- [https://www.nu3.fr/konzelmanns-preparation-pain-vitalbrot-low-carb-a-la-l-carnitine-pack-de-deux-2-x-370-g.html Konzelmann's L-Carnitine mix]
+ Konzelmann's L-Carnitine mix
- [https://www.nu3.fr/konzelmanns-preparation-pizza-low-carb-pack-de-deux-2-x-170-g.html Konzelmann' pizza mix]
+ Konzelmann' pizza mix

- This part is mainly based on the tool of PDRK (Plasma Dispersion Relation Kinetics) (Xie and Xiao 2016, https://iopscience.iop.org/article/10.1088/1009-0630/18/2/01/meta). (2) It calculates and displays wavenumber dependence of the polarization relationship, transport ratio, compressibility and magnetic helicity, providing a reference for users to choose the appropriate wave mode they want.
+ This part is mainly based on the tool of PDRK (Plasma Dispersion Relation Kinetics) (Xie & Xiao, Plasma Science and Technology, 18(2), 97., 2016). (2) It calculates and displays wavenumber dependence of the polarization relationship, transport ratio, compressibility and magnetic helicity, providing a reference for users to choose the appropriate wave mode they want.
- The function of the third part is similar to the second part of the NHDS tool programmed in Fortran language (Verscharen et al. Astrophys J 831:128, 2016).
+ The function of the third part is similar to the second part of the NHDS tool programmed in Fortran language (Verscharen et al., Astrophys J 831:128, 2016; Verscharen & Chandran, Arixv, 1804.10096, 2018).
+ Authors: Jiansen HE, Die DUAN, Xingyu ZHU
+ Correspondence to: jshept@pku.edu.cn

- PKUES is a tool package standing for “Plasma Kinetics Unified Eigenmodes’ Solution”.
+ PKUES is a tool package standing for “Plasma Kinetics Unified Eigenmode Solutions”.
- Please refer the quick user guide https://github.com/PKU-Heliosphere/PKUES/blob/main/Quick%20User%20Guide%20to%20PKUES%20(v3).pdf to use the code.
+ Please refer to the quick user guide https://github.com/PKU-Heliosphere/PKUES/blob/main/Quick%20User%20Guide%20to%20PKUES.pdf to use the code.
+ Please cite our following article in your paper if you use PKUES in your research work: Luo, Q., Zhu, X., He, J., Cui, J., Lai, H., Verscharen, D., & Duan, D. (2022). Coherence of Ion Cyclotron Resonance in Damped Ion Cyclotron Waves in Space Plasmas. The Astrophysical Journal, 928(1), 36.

━━━━━━

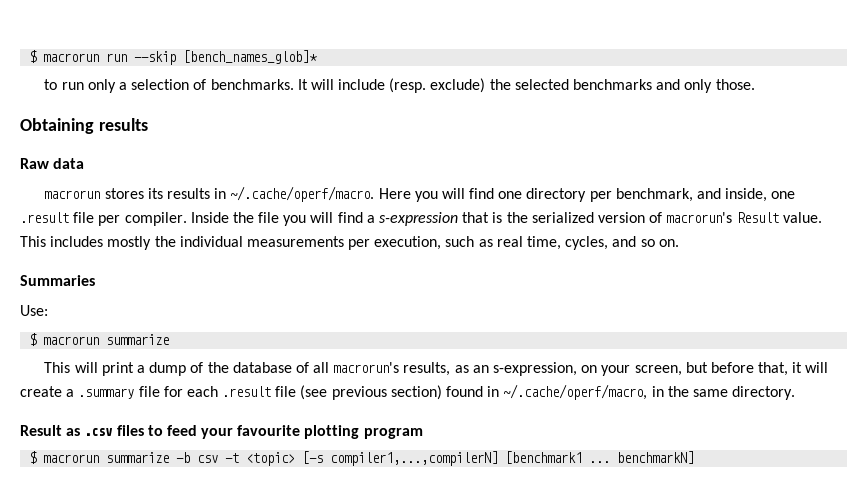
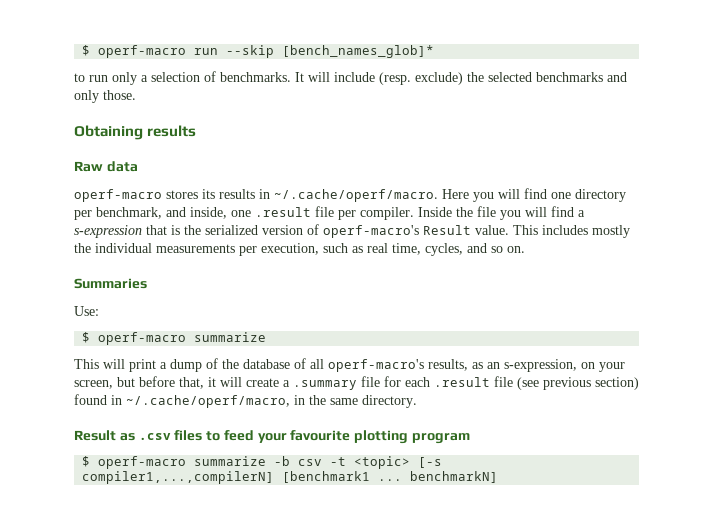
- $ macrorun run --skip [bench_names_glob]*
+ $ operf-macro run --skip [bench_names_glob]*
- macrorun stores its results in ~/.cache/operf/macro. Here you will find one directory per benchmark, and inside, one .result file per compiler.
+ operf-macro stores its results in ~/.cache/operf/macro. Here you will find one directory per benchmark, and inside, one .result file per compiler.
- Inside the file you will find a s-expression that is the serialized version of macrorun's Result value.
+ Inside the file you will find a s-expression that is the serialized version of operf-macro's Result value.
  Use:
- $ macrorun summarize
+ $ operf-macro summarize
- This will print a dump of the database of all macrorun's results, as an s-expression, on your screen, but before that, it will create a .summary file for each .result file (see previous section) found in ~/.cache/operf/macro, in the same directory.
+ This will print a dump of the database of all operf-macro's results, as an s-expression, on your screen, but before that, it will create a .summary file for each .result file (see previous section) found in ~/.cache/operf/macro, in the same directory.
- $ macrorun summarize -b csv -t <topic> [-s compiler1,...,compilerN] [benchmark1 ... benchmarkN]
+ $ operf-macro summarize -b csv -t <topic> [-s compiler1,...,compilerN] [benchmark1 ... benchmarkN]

━━━━━━

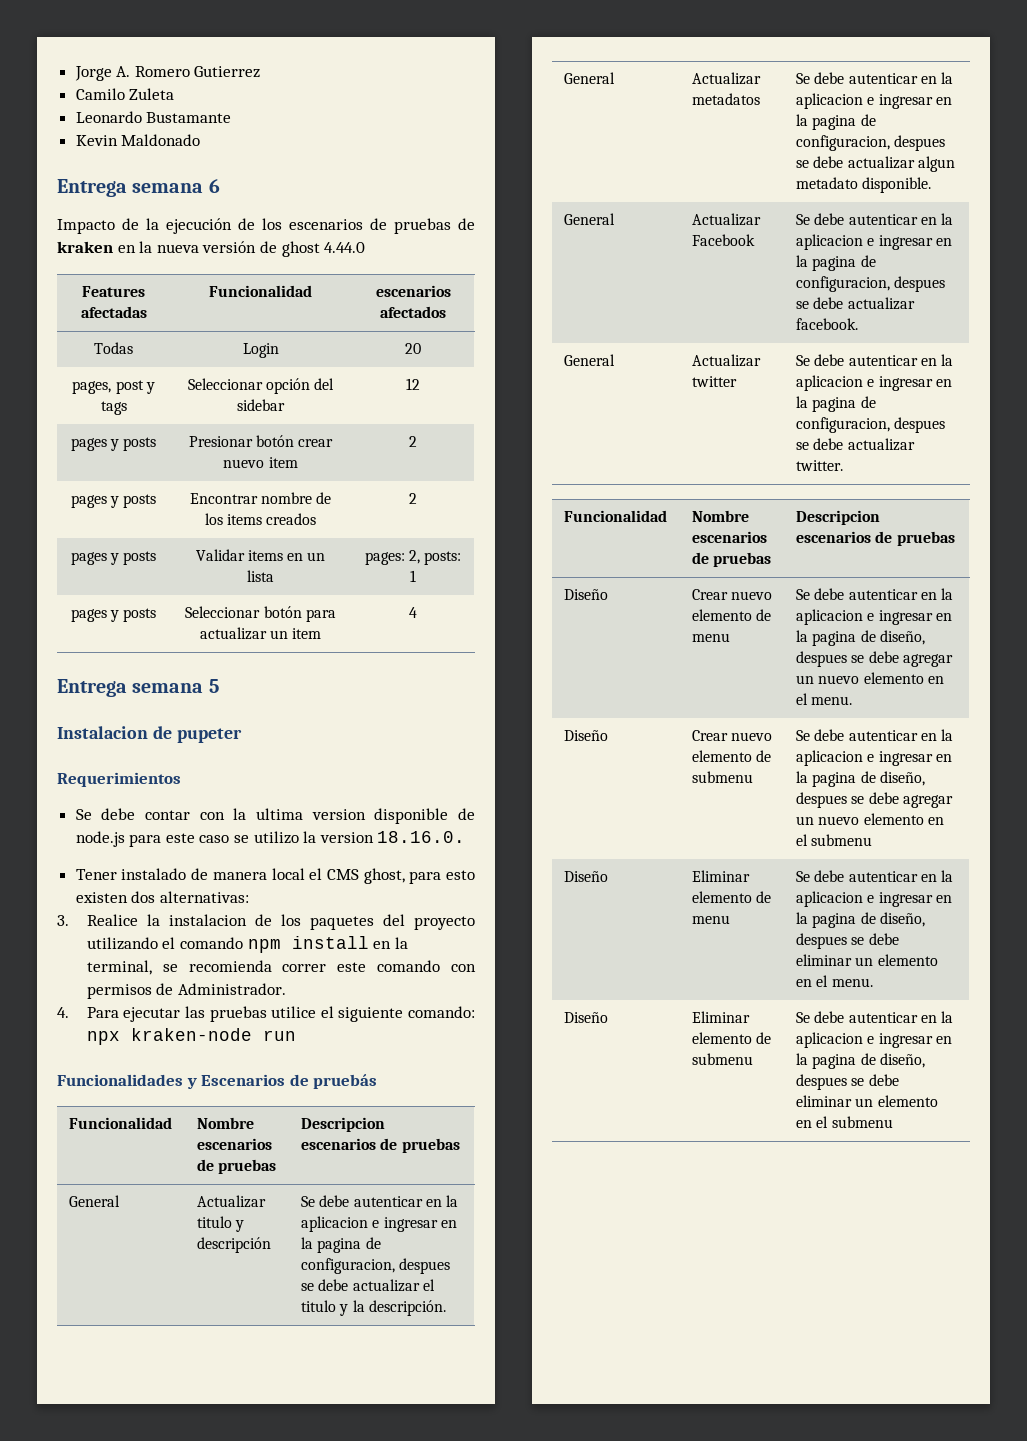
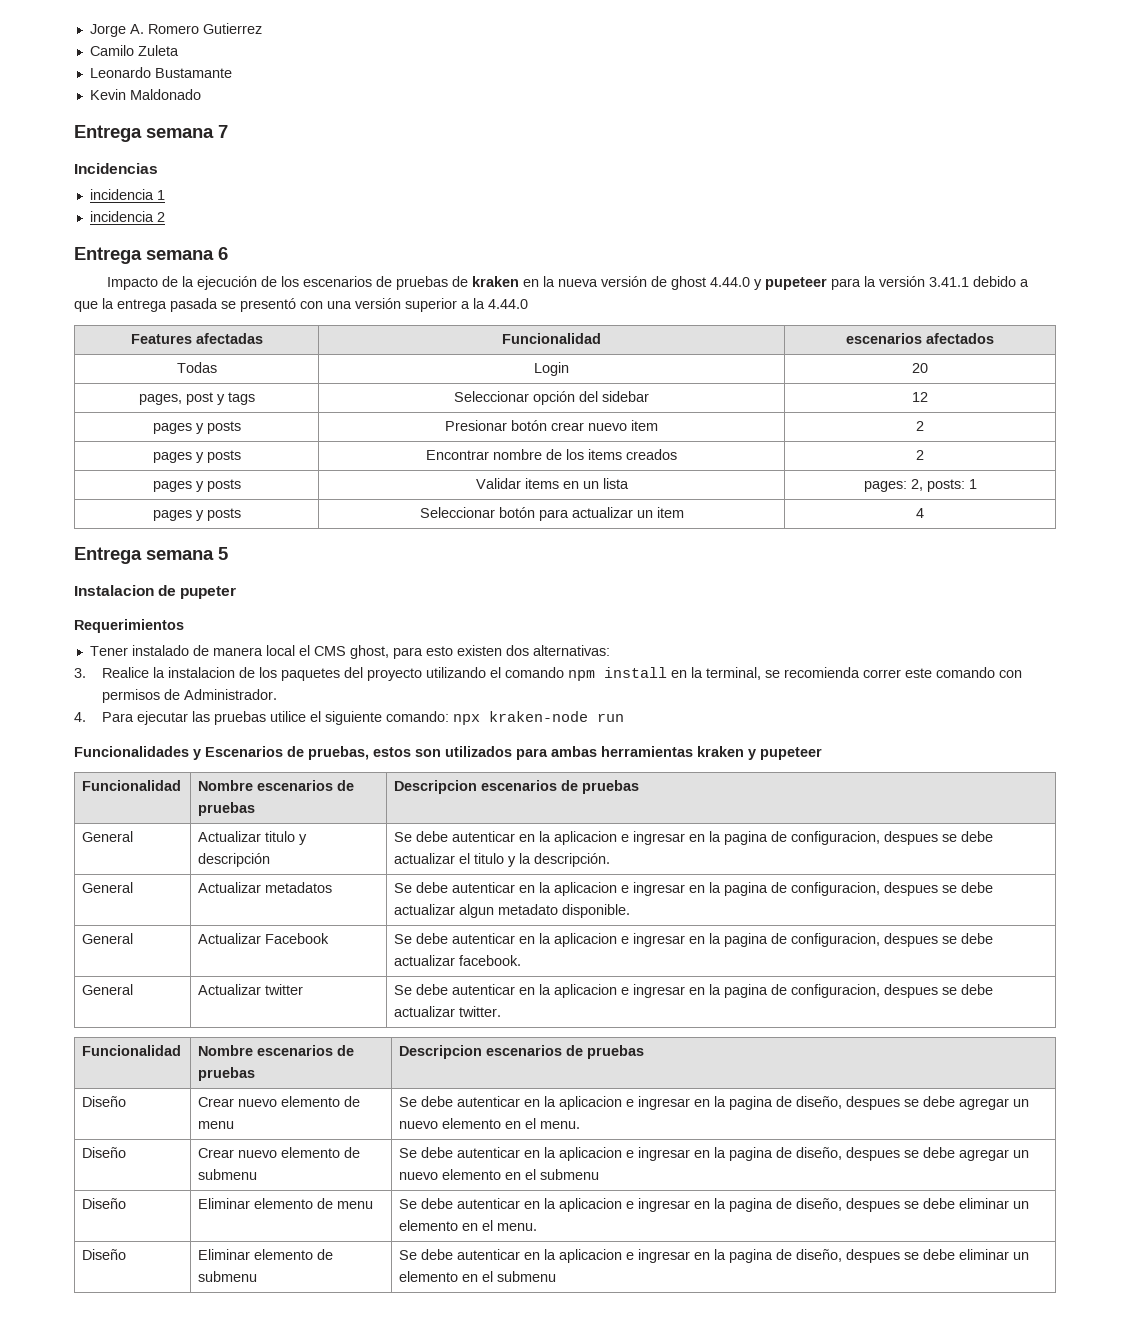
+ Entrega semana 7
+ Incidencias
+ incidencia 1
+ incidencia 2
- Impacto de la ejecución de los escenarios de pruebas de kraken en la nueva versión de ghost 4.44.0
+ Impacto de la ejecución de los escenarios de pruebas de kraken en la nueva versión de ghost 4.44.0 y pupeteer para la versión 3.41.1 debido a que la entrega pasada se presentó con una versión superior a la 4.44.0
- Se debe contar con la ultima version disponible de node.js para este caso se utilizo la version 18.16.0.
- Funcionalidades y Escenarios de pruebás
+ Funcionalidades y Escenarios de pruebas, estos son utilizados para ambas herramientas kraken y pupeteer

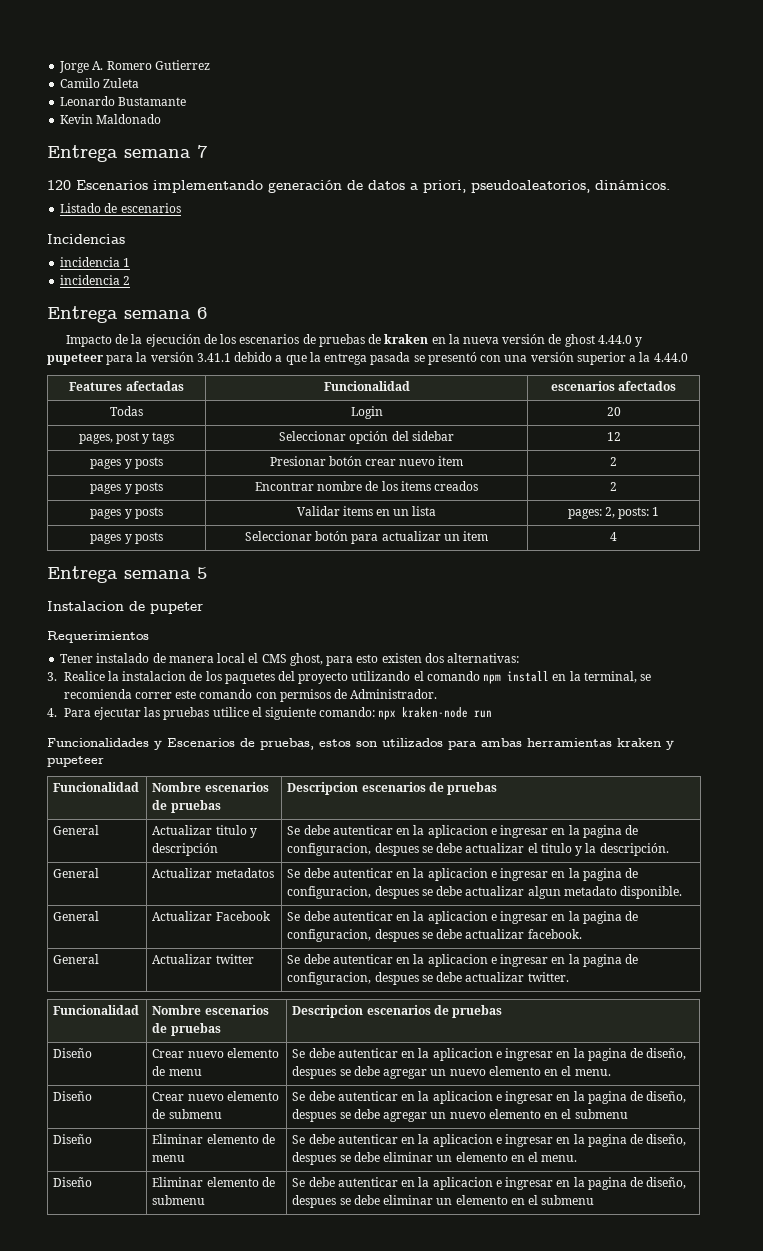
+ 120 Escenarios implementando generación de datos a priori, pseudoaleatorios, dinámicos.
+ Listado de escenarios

━━━━━━

Assignment →
Pull out every line in the material above where "guide" occurs.

Exercise solution →
- Please refer the quick user guide https://github.com/PKU-Heliosphere/PKUES/blob/main/Quick%20User%20Guide%20to%20PKUES%20(v3).pdf to use the code.
+ Please refer to the quick user guide https://github.com/PKU-Heliosphere/PKUES/blob/main/Quick%20User%20Guide%20to%20PKUES.pdf to use the code.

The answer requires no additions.